What is being asked:
Starting at the line below with "color: #be185d ->" and stopping at the line with "color: #0369a1 ->", please print each line exactly, those two included, and skip every picture.

Provided information:
================================

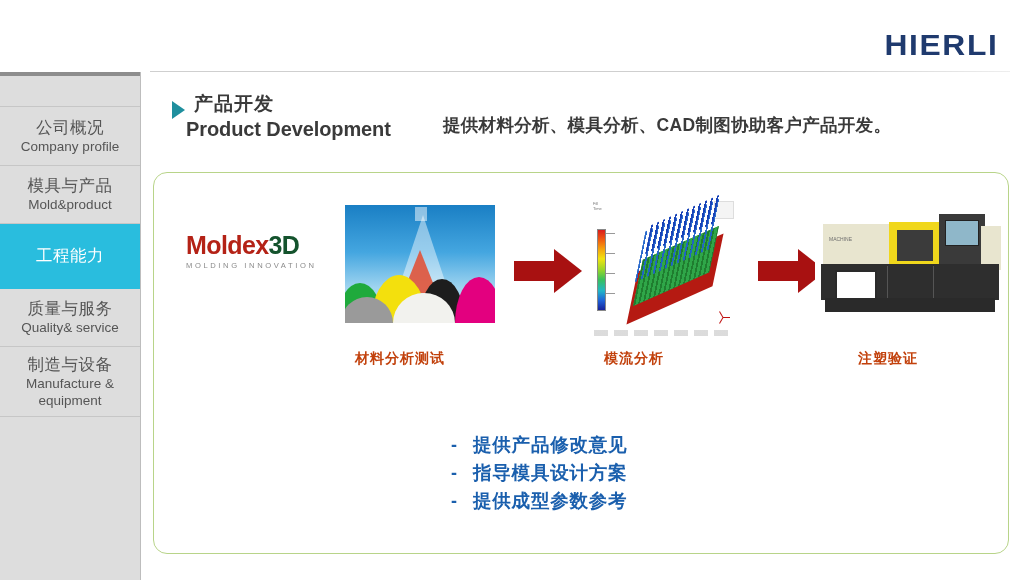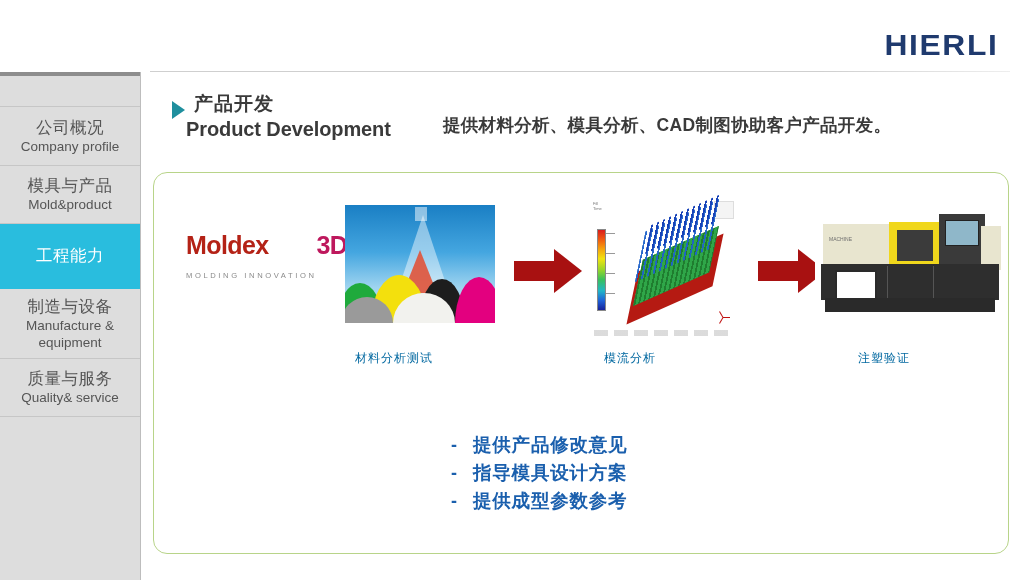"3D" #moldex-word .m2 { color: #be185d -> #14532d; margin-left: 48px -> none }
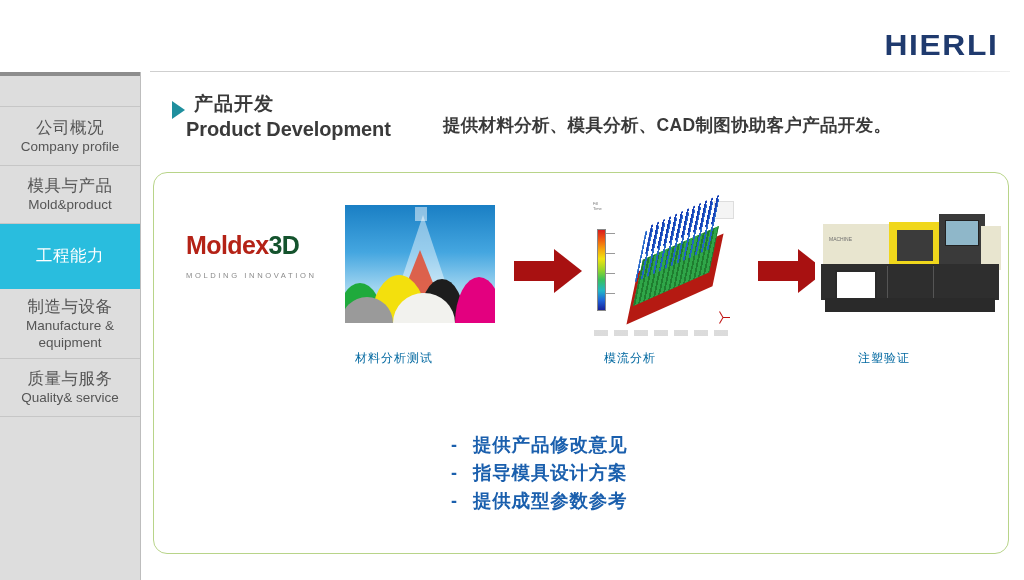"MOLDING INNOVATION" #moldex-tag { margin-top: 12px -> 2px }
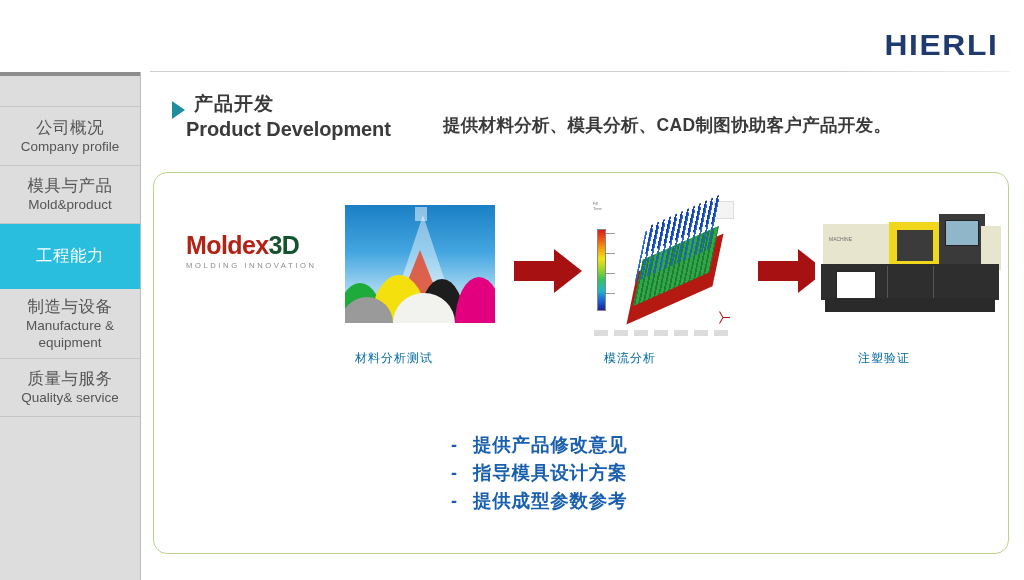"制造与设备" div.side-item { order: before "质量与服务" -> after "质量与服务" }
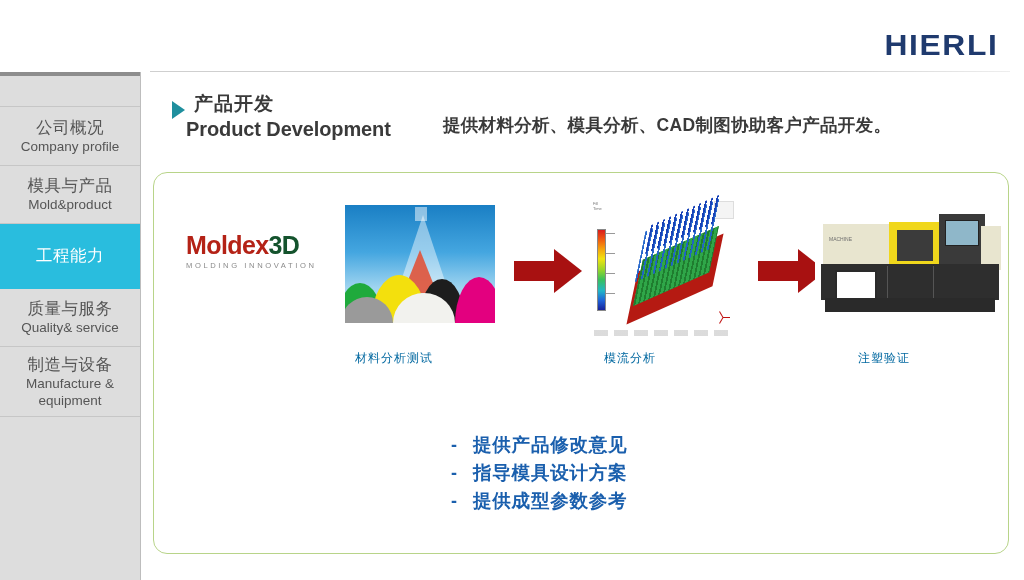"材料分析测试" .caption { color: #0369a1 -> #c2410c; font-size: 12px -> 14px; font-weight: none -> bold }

================================

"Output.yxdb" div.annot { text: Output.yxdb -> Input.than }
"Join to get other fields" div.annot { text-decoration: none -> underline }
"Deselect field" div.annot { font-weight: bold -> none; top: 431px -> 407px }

================================

Response area:
"3D" #moldex-word .m2 { color: #be185d -> #14532d; margin-left: 48px -> none }
"MOLDING INNOVATION" #moldex-tag { margin-top: 12px -> 2px }
"制造与设备" div.side-item { order: before "质量与服务" -> after "质量与服务" }
"材料分析测试" .caption { color: #0369a1 -> #c2410c; font-size: 12px -> 14px; font-weight: none -> bold }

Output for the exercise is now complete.